◆ **Work to complete**: The output is the line containing "discount: none -> 5% = 37.43" plus every later line down to the end of the listing below, copied exactly. No pictures belong in it.

◆ **Dataset entries**:

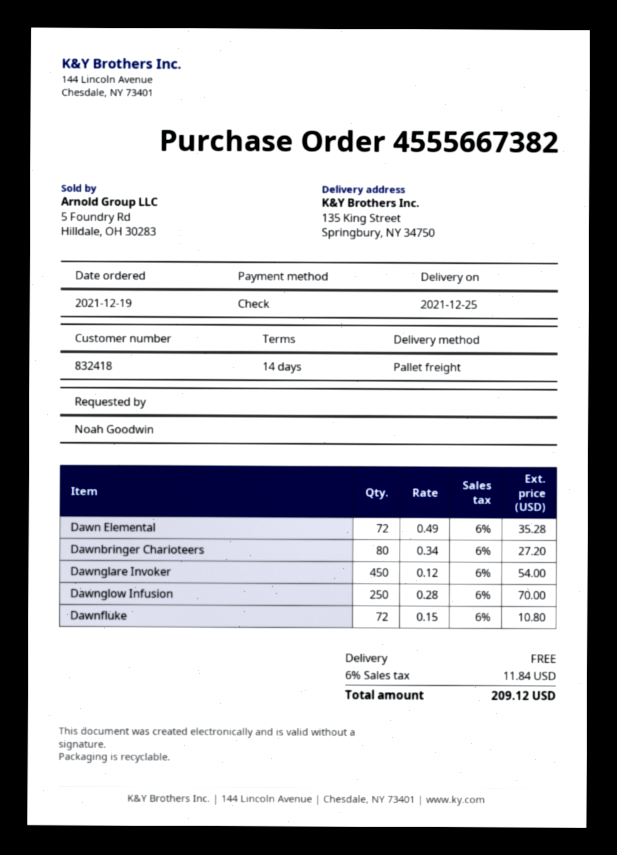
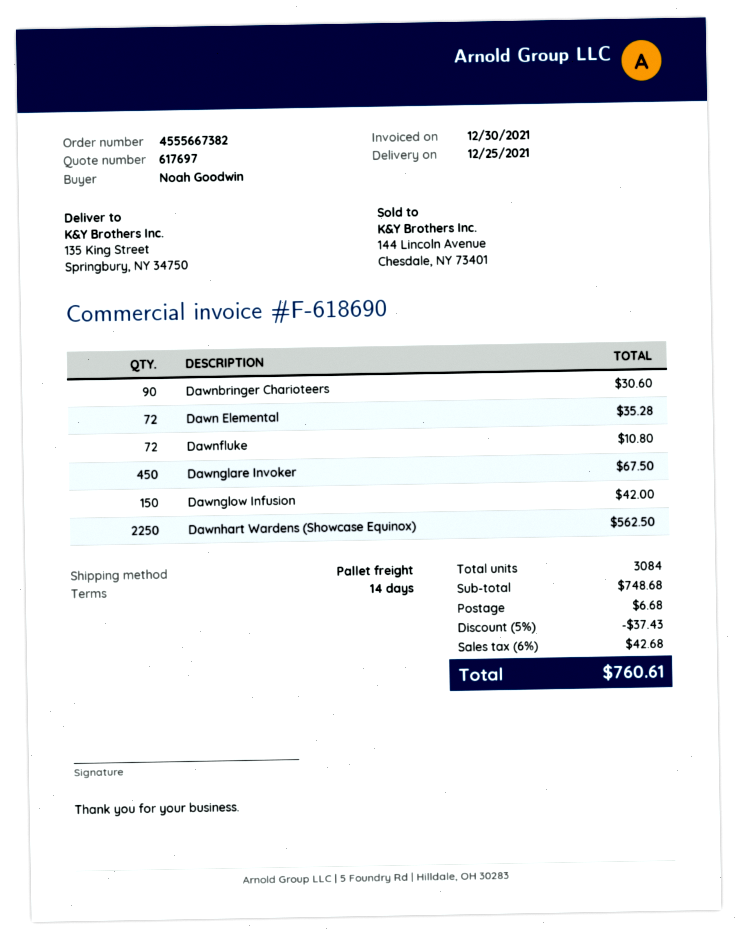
Dawnbringer Charioteers: 80 for 27.20 -> 90 for 30.60
Dawnglare Invoker: 450 for 54.00 -> 450 for 67.50
Dawnglow Infusion: 250 for 70.00 -> 150 for 42.00
Dawnhart Wardens (Showcase Equinox): none -> 2250 for 562.50
discount: none -> 5% = 37.43
shipping: 0.00 -> 6.68
tax: 6% = 11.84 -> 6% = 42.68
total: 209.12 -> 760.61

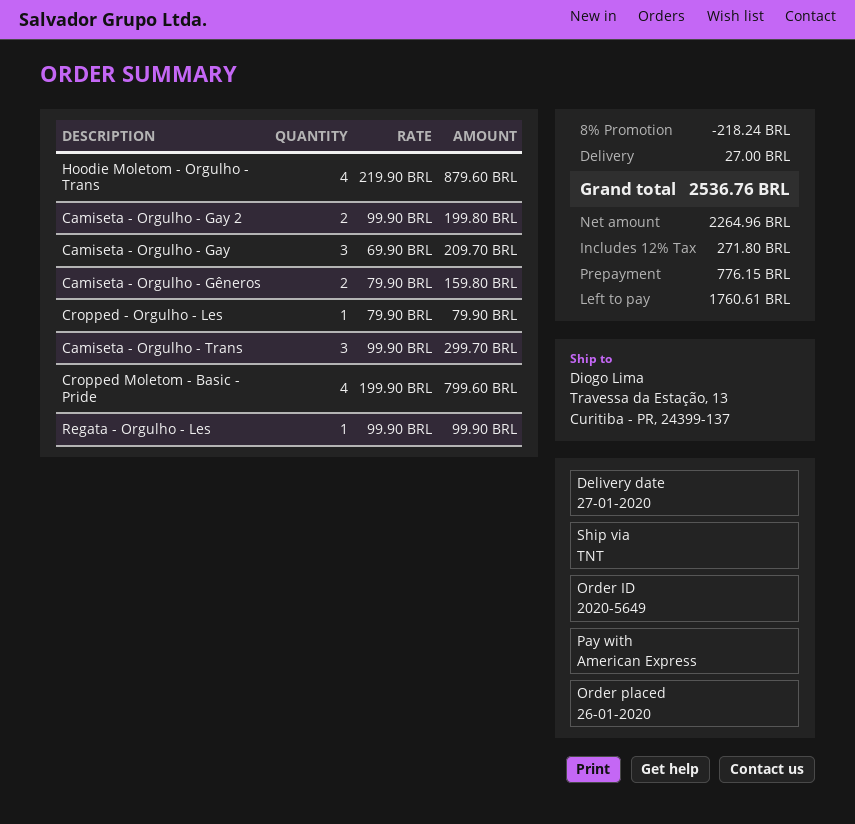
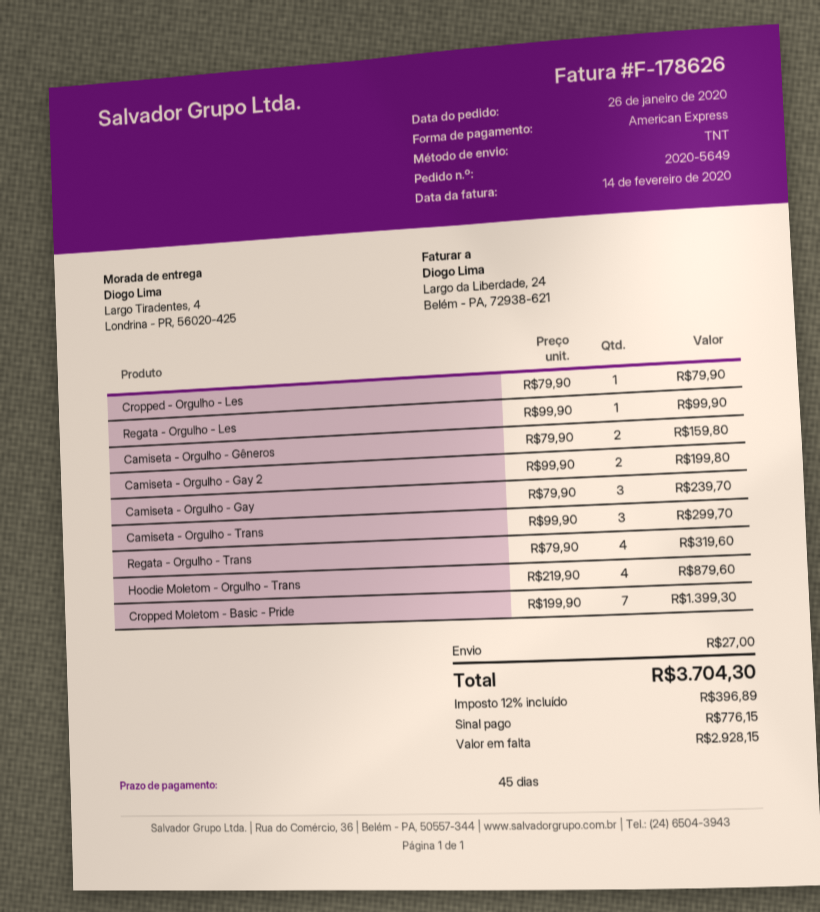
ship to: Travessa da Estação, 13, Curitiba - PR, 24399-137 -> Largo Tiradentes, 4, Londrina - PR, 56020-425
Camiseta - Orgulho - Gay: 3 x 69.90 = 209.70 -> 3 x 79.90 = 239.70
Cropped Moletom - Basic - Pride: 4 x 199.90 = 799.60 -> 7 x 199.90 = 1399.30
Regata - Orgulho - Trans: none -> 4 x 79.90 = 319.60
discount: 8% = 218.24 -> none
tax: 12% = 271.80 -> 12% = 396.89
total: 2536.76 -> 3704.30
balance: 1760.61 -> 2928.15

◆ **Result of this exercise**:
discount: none -> 5% = 37.43
shipping: 0.00 -> 6.68
tax: 6% = 11.84 -> 6% = 42.68
total: 209.12 -> 760.61

ship to: Travessa da Estação, 13, Curitiba - PR, 24399-137 -> Largo Tiradentes, 4, Londrina - PR, 56020-425
Camiseta - Orgulho - Gay: 3 x 69.90 = 209.70 -> 3 x 79.90 = 239.70
Cropped Moletom - Basic - Pride: 4 x 199.90 = 799.60 -> 7 x 199.90 = 1399.30
Regata - Orgulho - Trans: none -> 4 x 79.90 = 319.60
discount: 8% = 218.24 -> none
tax: 12% = 271.80 -> 12% = 396.89
total: 2536.76 -> 3704.30
balance: 1760.61 -> 2928.15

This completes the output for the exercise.